When Picard spoke again, his voice was softer, less cantankerous. "Well," he said, "as long as you're here, you can help me carry in some of these tools."

La Forge grinned. "It's a deal," he said.

Awkwardly, and not without some pain, Picard got to his feet. "My cooking may not be up to Leah's standards," he warned. "But I can still make a decent cup of tea."

Grabbing an armful of his farming implements, he saw his visitor do the same. Together, they started walking toward the house where Picard had been raised. It was barely visible around the bend of the hill.

"By the way," said the vintner, "I read your last novel. Not bad, not bad at all."

"Really?" replied La Forge.

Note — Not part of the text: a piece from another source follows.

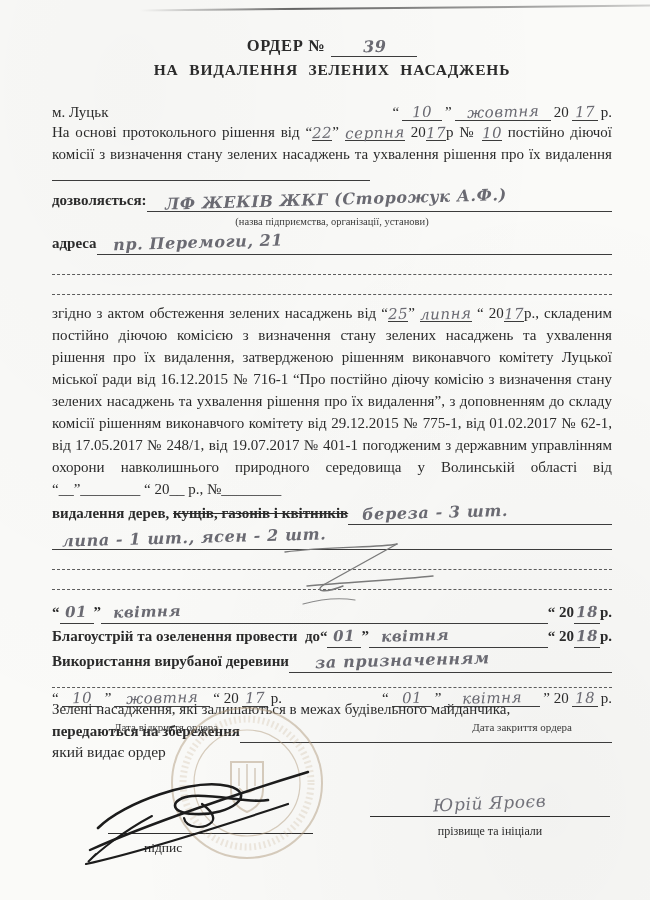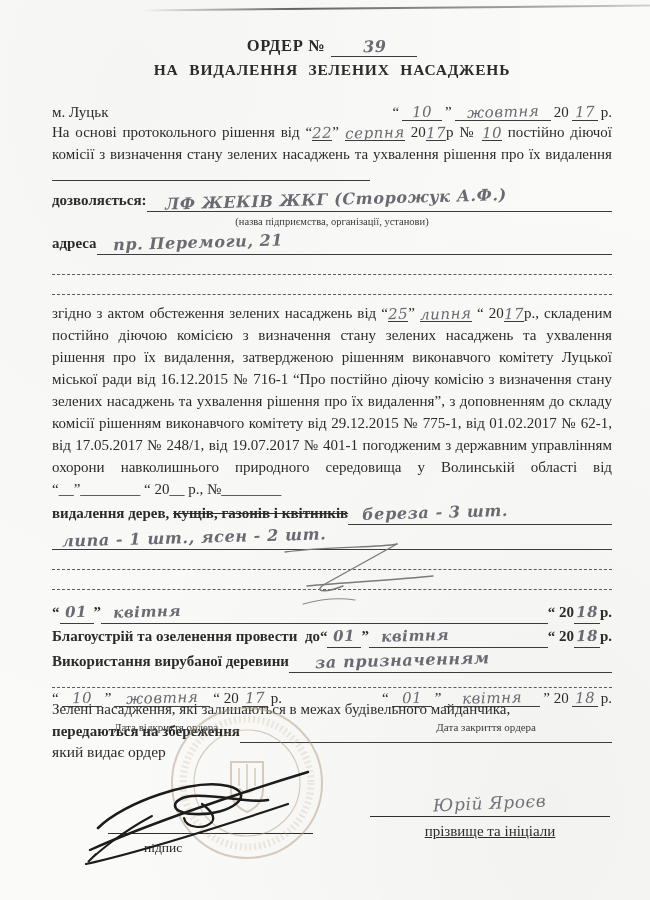"Дата закриття ордера" .captions-row .c-right { margin-right: 76px -> 40px }
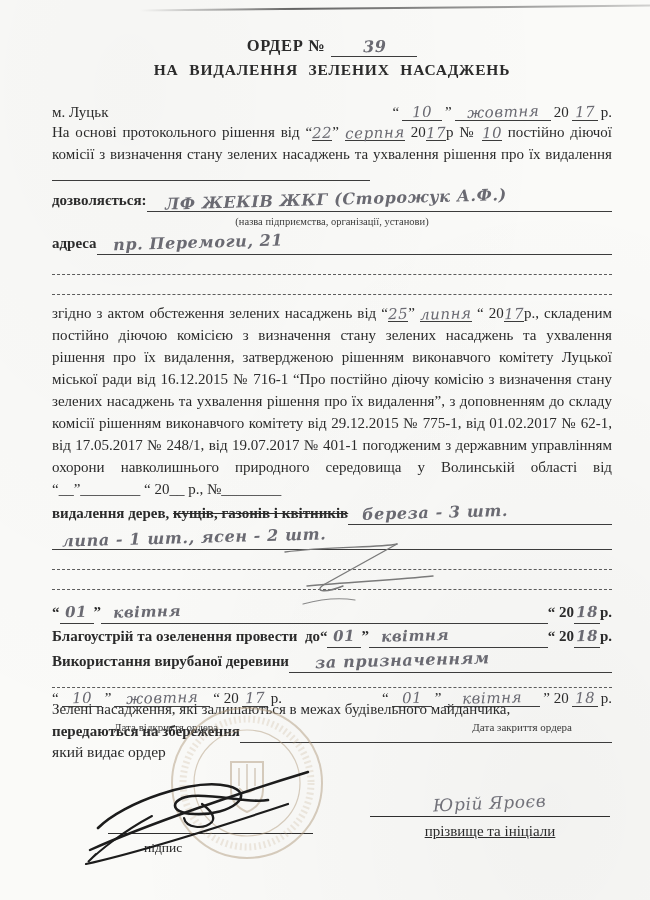"прізвище та ініціали" .name-cap { font-size: 15px -> 12px; text-decoration: underline -> none }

Like a great many authors before him, there was something of the small child about him, seeking approval.

The captain nodded. "Really. It had a certain, er...authenticity to it that I found quite refreshing. Of course, I didn't like the main character all that much...what was his name?"

"Patrick."

"Patrick, of course. Not quite the fellow I would have chosen to run my ship. But that's just my own, personal..."

Suddenly, Picard stopped dead in his tracks. Standing in the vineyards, not fifty meters away, was a trio of the sorriest, scraggliest excuses for human beings that he'd ever seen.

He didn't recognize any of them. In fact, he'd never seen them before in his life. So what in blazes were they doing in his vineyard?

Before he could ask them that question, they began pointing at him -- pointing and jeering. Then shouting at the tops of their lungs, as if they found something amusing about him. Picard suppressed his indignation.

Out of the corner of his eye, he could see his companion looking at him. He looked concerned.

"Captain," asked La Forge, "are you all right?"

"I'm fine," said Picard, keeping his eyes on the intruders. "I just want to know what these people are doing in my vineyard...."

"Captain?"

Picard turned at the sound of the shuttle pilot's voice. "Yes, Lieutenant?" he muttered.

"Are you all right, sir?"

He wasn't sure. He seemed to have drifted off -- but not merely figuratively. It was almost as if he'd been somewhere else until just this second...somewhere very different from the shuttle craft Galileo.